Kabongo Kasongo

Personal information
- Date of birth: 18 July 1994 (age 31)
- Place of birth: Kinshasa, Zaire
- Height: 1.85 m (6 ft 1 in)
- Position: Forward

Youth career
- 2013-2014: FC Sion

Senior career*
- Years: Team / Apps / (Gls)
- 2014–2016: AS Kaloum / 30 / (12)
- 2016–2017: Al Ittihad / 23 / (12)
- 2017–2021: Zamalek / 42 / (13)
- 2019: → Al Wehda (loan) / 10 / (4)
- 2019: → Wydad Casablanca (loan) / 0 / (0)
- 2021–2022: Boluspor / 39 / (17)
- 2022–2024: Sakaryaspor / 56 / (27)
- 2024–2025: Çorum / 11 / (0)

International career^{‡}
- 2018: DR Congo / 2 / (1)

= Kabongo Kasongo =

DR Congolese footballer (born 1994)

Kabongo Kasongo (born 18 July 1994) is a DR Congolese professional footballer.

==Club career==
On 13 June 2017, Kasongo moved from Al Ittihad to Zamalek for a fee of $830,000.
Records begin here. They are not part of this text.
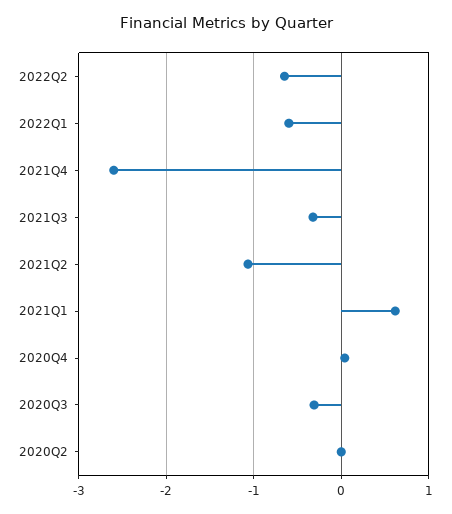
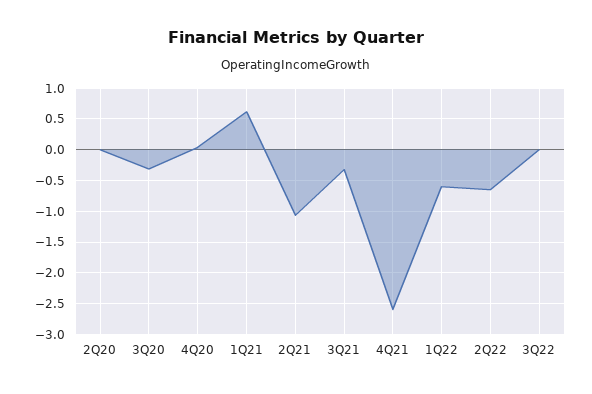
3Q22: none -> 0

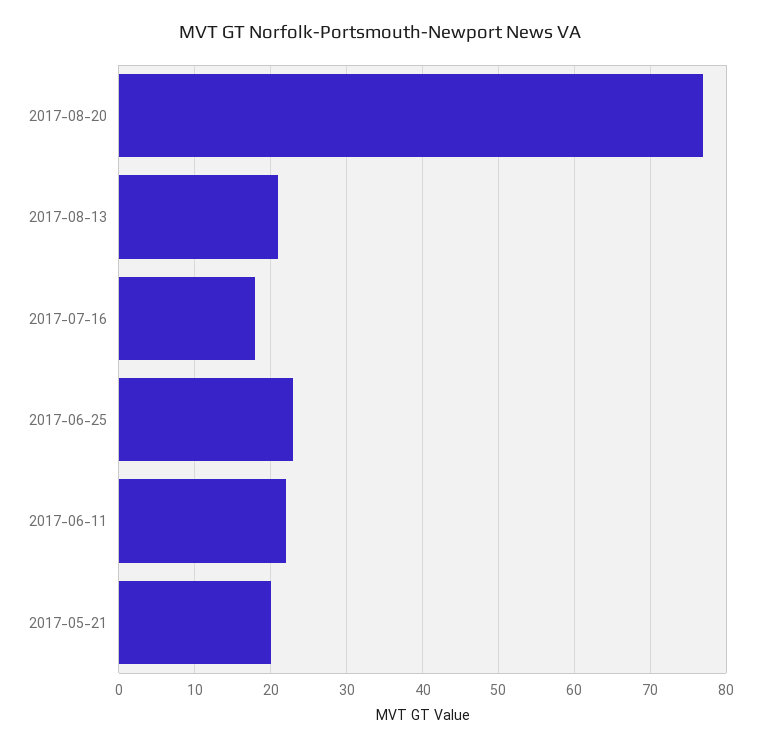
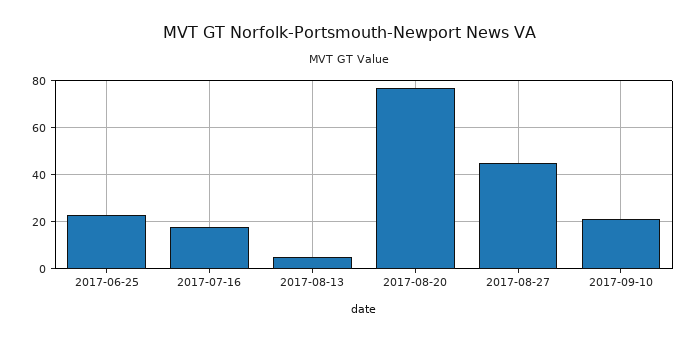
2017-08-13: 21 -> 5
2017-06-11: 22 -> none
2017-05-21: 20 -> none
2017-08-27: none -> 45
2017-09-10: none -> 20

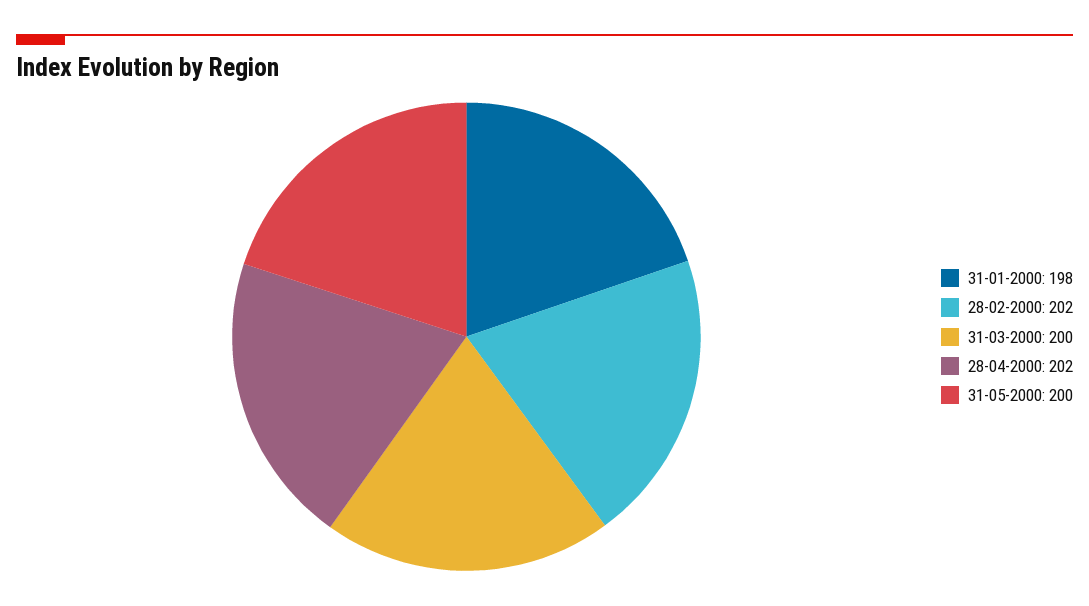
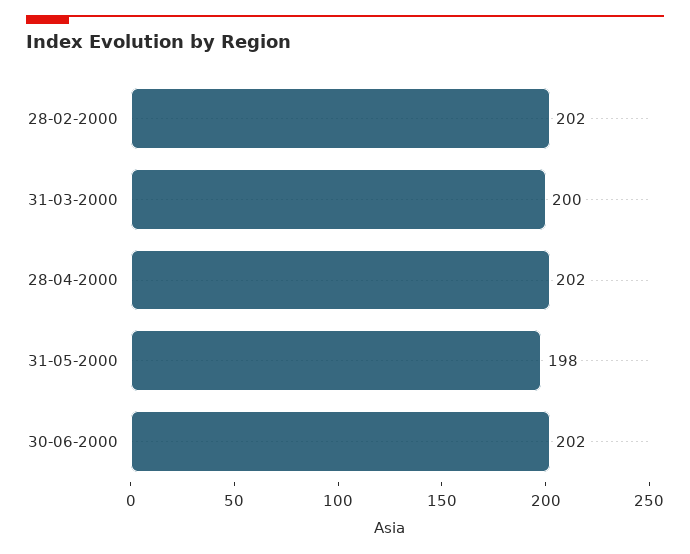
31-01-2000: 198 -> none
31-05-2000: 200 -> 198
30-06-2000: none -> 202

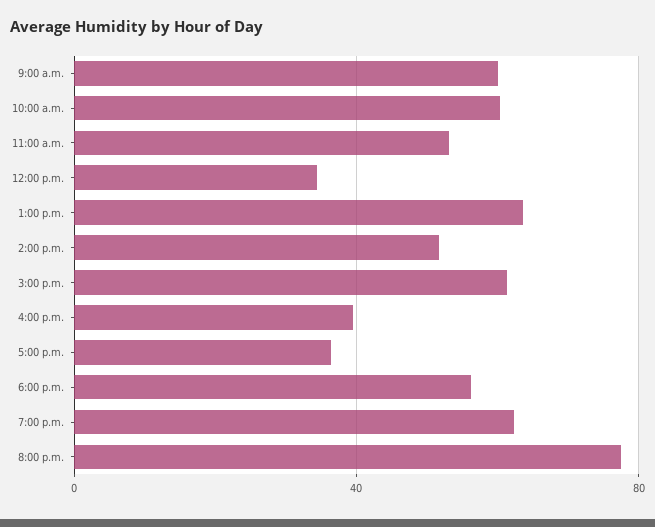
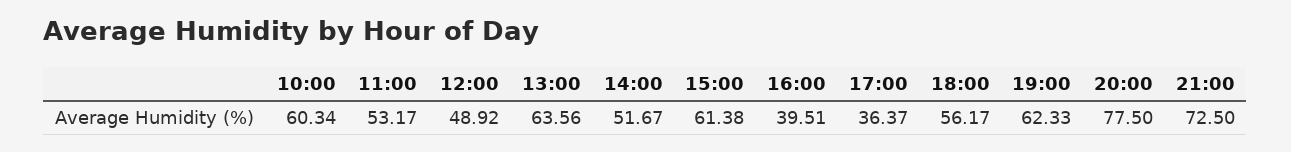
9:00 a.m.: 60 -> none
12:00 p.m.: 35 -> 48.92
21:00: none -> 72.5

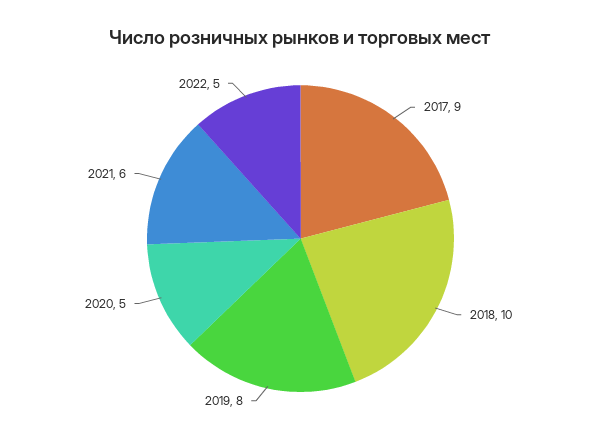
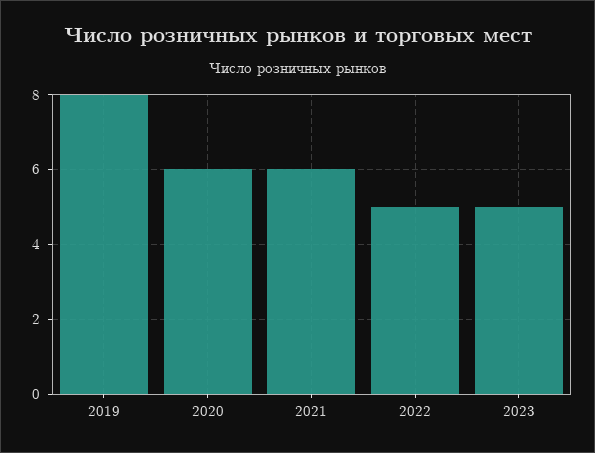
2017: 9 -> none
2018: 10 -> none
2020: 5 -> 6
2023: none -> 5

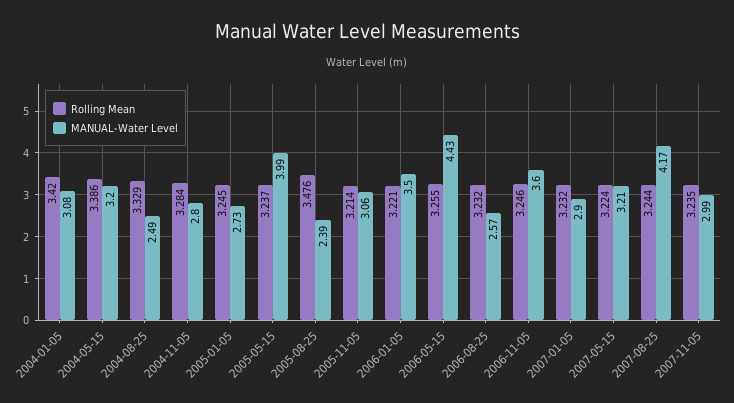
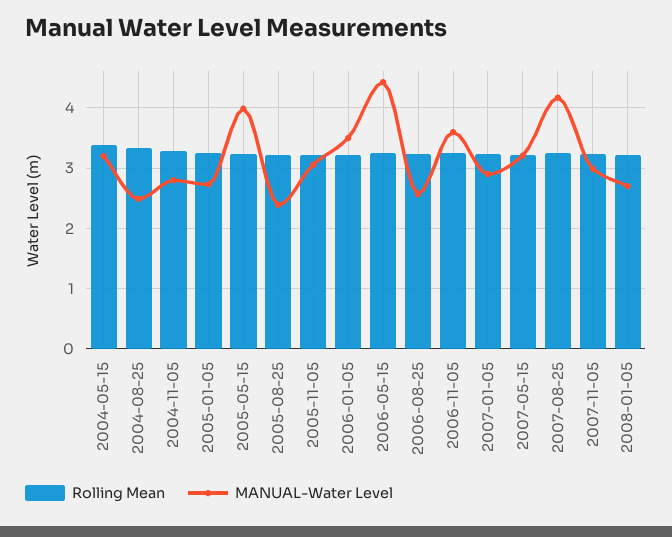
Rolling Mean, 2004-01-05: 3.42 -> none
MANUAL-Water Level, 2004-01-05: 3.08 -> none
Rolling Mean, 2005-08-25: 3.476 -> 3.2
Rolling Mean, 2008-01-05: none -> 3.2
MANUAL-Water Level, 2008-01-05: none -> 2.7

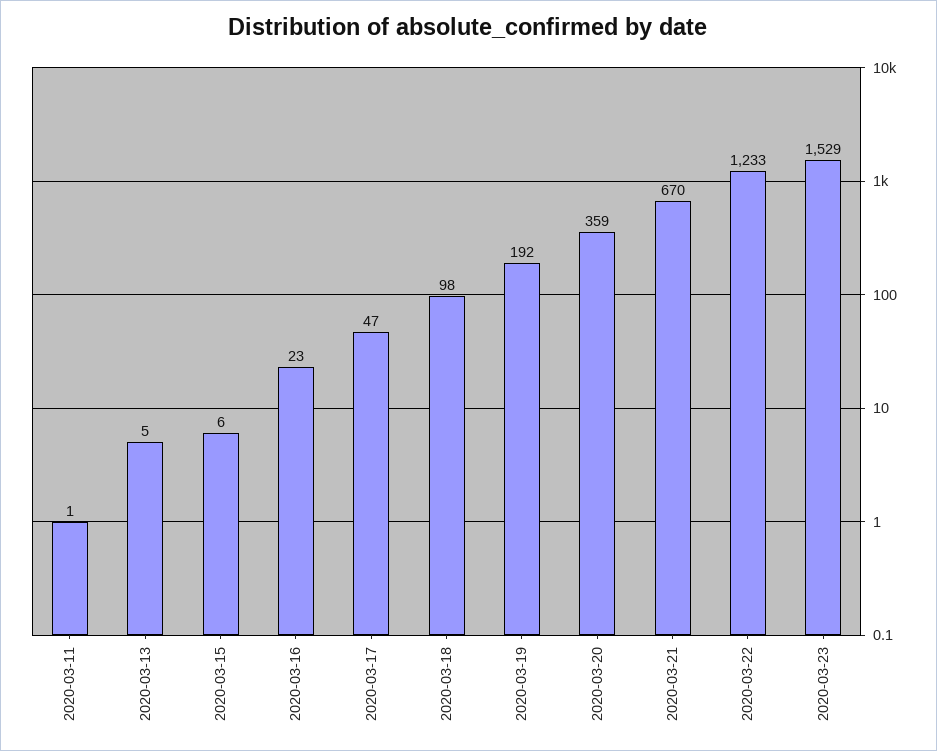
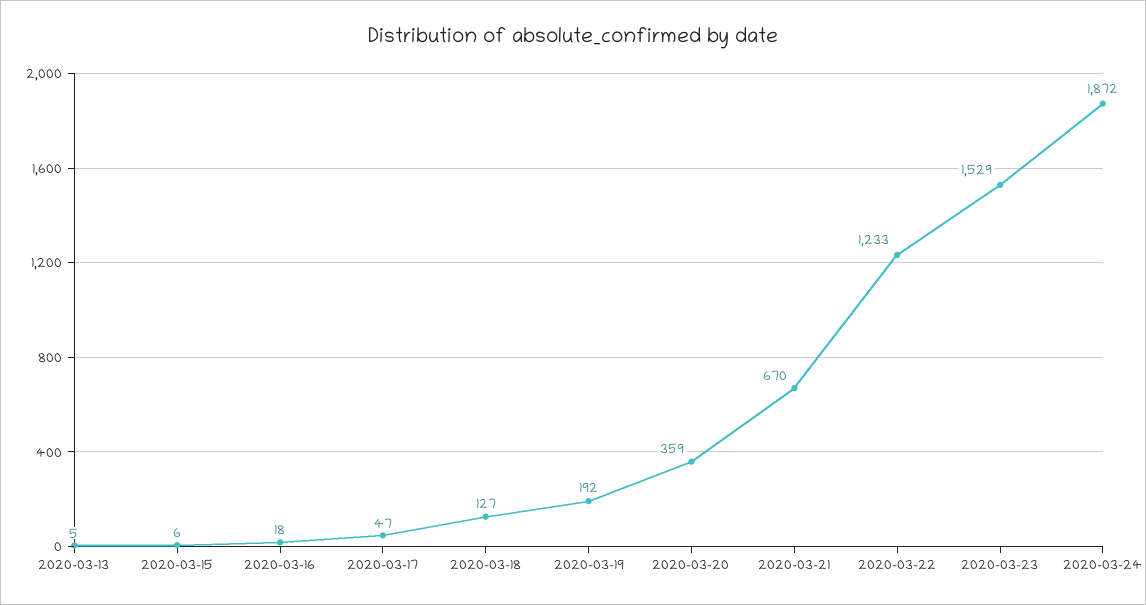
2020-03-11: 1 -> none
2020-03-16: 23 -> 18
2020-03-18: 98 -> 127
2020-03-24: none -> 1872

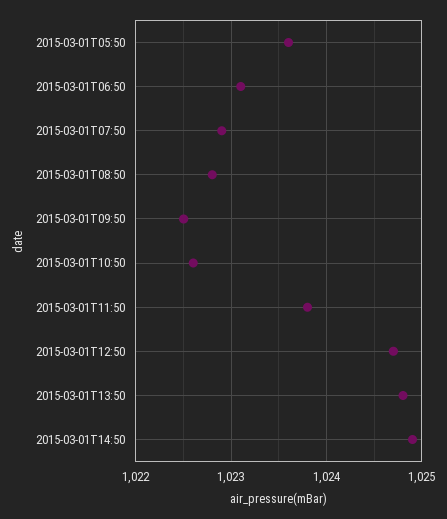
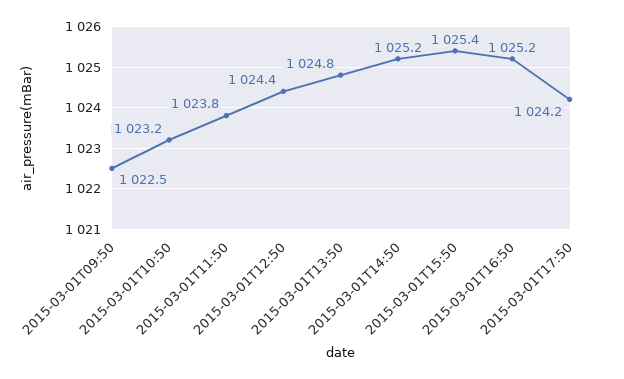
2015-03-01T05:50: 1023.6 -> none
2015-03-01T06:50: 1023.1 -> none
2015-03-01T07:50: 1022.9 -> none
2015-03-01T08:50: 1022.8 -> none
2015-03-01T10:50: 1022.6 -> 1023.2
2015-03-01T12:50: 1024.7 -> 1024.4
2015-03-01T14:50: 1024.9 -> 1025.2
2015-03-01T15:50: none -> 1025.4
2015-03-01T16:50: none -> 1025.2
2015-03-01T17:50: none -> 1024.2

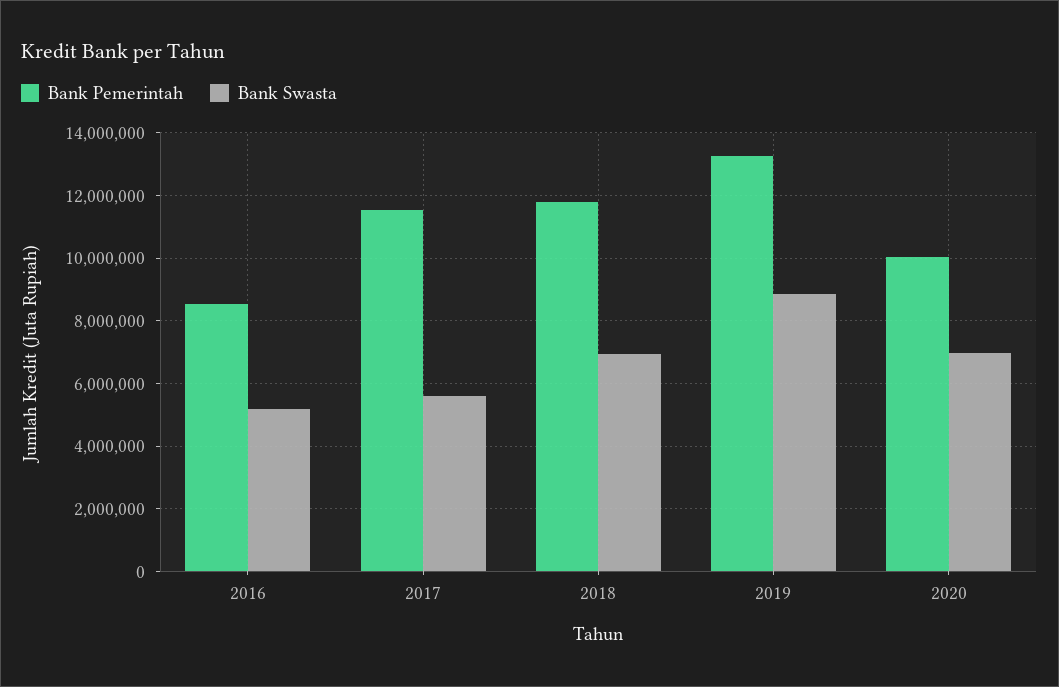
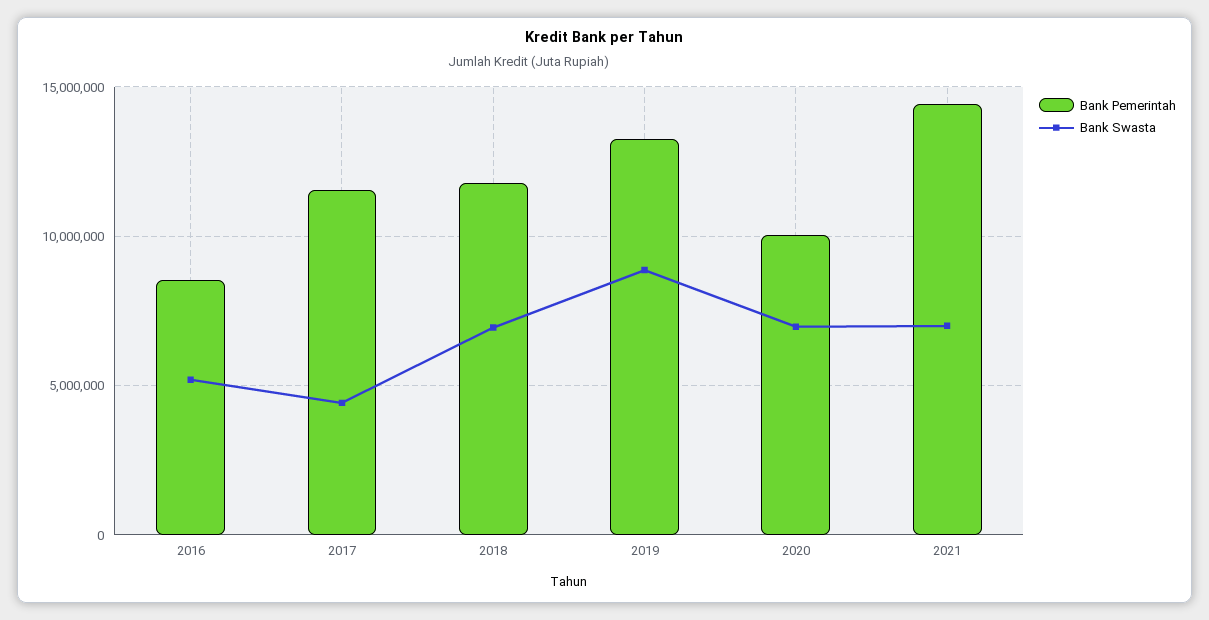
Bank Swasta, 2017: 5600000 -> 4500000
Bank Pemerintah, 2021: none -> 14500000
Bank Swasta, 2021: none -> 7000000

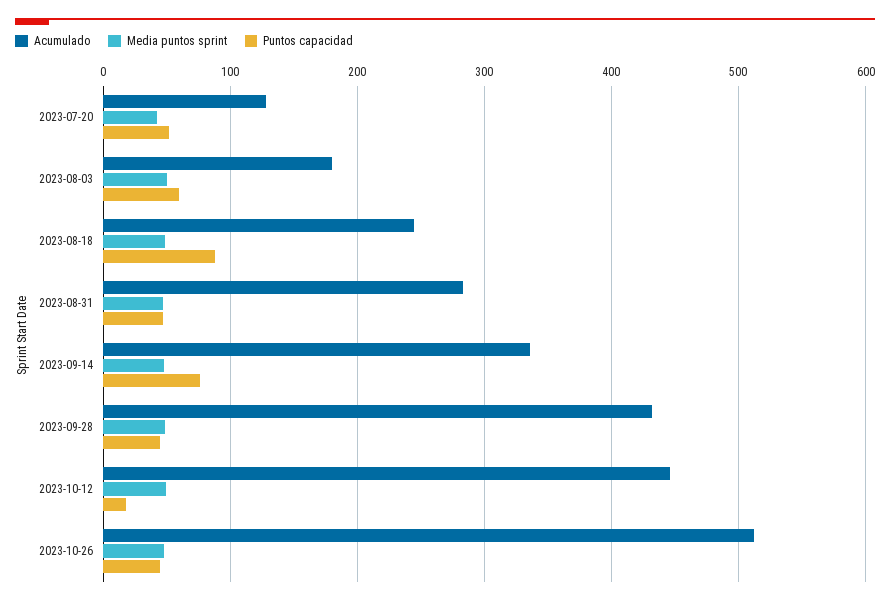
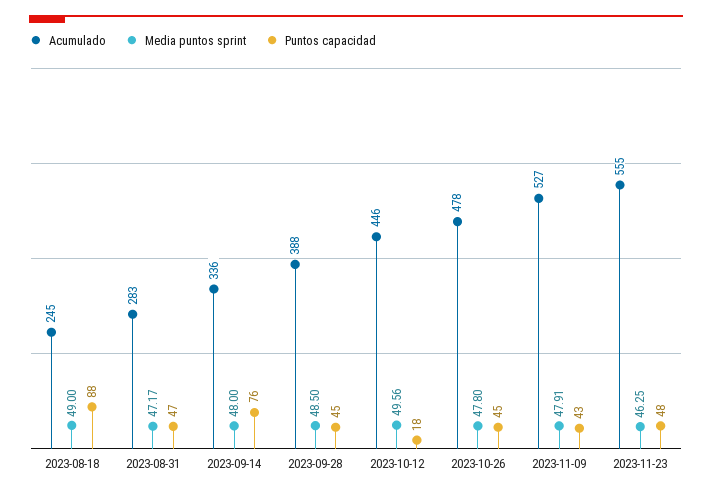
Acumulado, 2023-07-20: 130 -> none
Media puntos sprint, 2023-07-20: 40 -> none
Puntos capacidad, 2023-07-20: 50 -> none
Acumulado, 2023-08-03: 180 -> none
Media puntos sprint, 2023-08-03: 50 -> none
Puntos capacidad, 2023-08-03: 60 -> none
Acumulado, 2023-09-28: 430 -> 388
Acumulado, 2023-10-26: 510 -> 478
Acumulado, 2023-11-09: none -> 527
Media puntos sprint, 2023-11-09: none -> 47.91
Puntos capacidad, 2023-11-09: none -> 43
Acumulado, 2023-11-23: none -> 555
Media puntos sprint, 2023-11-23: none -> 46.25
Puntos capacidad, 2023-11-23: none -> 48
In July 2016, he had a short trial at Saint-Étienne, but they did not give him a contract and his Visa in France expired, forcing him to join Al Ittihad one month later.

==International career==
Kasongo made his debut for DR Congo national team on 18 November 2018 in an African Cup of Nations qualifier against Congo and scored a goal on his debut in a 1–1 draw.

==Career statistics==
Scores and results list DR Congo's goal tally first.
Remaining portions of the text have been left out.